Darrow wrote, "My sympathies always went out to the weak, the suffering and the poor. Realizing their sorrows, I tried to relieve them in order that I myself might be relieved. I know why I have taken this course - I could not help it. I could have had no comfort or peace of mind if I had acted any other way."
Every lawyer can emulate Darrow and Pincham by advancing, either modestly or profoundly, a lost cause or unpopular case.
The public considers lawyers self-obsessed and greedy. An effective antidote for this perception is for every lawyer to carry forward the legacies of Pincham and Darrow. A broad array of so-called lost causes involving society's hypocrisies and inequities hunger for leaders and catalysts in the mold of a Pincham or a Darrow. Shaking things up as they did. Sticking up for the underdog as they did. Breaking old paradigms as they did.

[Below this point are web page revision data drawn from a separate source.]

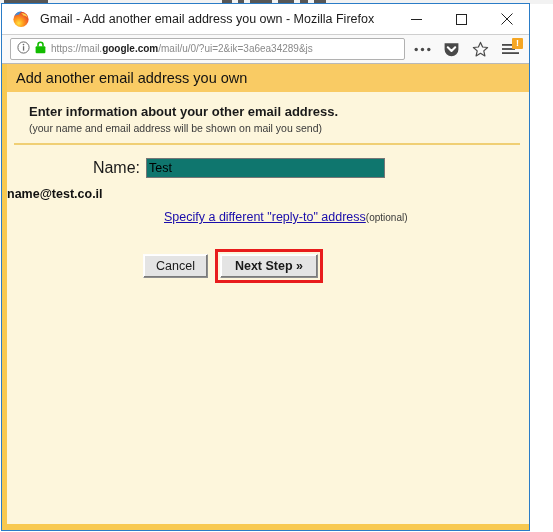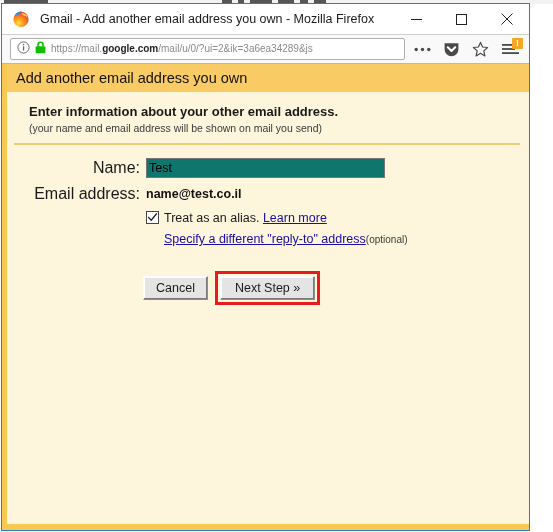--- a/index.html
+++ b/index.html
@@ -306,21 +306,21 @@
     font-size: 12.5px;
     color: #1a1a1a;
     padding: 3px 12px 4px 12px;
     font-family: "Liberation Sans", sans-serif;
     cursor: default;
     box-sizing: border-box;
     height: 24px;
     line-height: 16px;
   }
   .btn.primary {
-    font-weight: normal;
+    font-weight: bold;
     padding: 3px 14px 4px 14px;
   }
   .highlight-box {
     border: 3px solid #e81c1c;
     padding: 2px;
     margin-left: 7px;
     display: inline-block;
     line-height: 0;
   }
 </style>
@@ -444,39 +444,25 @@
         <div class="form">
 
           <div class="row">
             <div class="lbl">Name:</div>
             <div class="fld">
               <input class="text-input" type="text" value="Test" style="">
             </div>
           </div>
 
           <div class="row">
-            <div class="lbl">Email address:</div>
             <div class="fld">
               <span class="email-value">name@test.co.il</span>
             </div>
           </div>
 
-          <div class="row alias">
-            <div class="lbl"></div>
-            <div class="fld">
-              <span class="alias-text">
-                <span class="cbox">
-                  <svg width="9" height="9" viewBox="0 0 9 9">
-                    <path d="M0.6 4.4 L3.2 7.2 L8.4 0.9" fill="none" stroke="#1a1a2e" stroke-width="1.25" stroke-linecap="square"></path>
-                  </svg>
-                </span><span>Treat as an alias.</span>
-                <a class="link" href="#">Learn more</a>
-              </span>
-            </div>
-          </div>
 
           <div class="replyto-row">
             <a class="link" href="#">Specify a different "reply-to" address</a><span class="optional">(optional)</span>
           </div>
 
           <div class="buttons-row">
             <button class="btn" type="button">Cancel</button>
             <span class="highlight-box">
               <button class="btn primary" type="button">Next Step »</button>
             </span>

Then, thousands of "nobodies" who cannot afford to hire a private attorney - folks with problems who otherwise might fall through the cracks of the legal system - want an advocate with the probing mind of Pincham and the burning zeal of Darrow.
Regardless of how busy we think we are, or how many responsibilities we juggle, or how high or low we are on the professional ladder, by following the ethic espoused by Eugene Pincham and Clarence Darrow, we can continue their legacy while creating our own.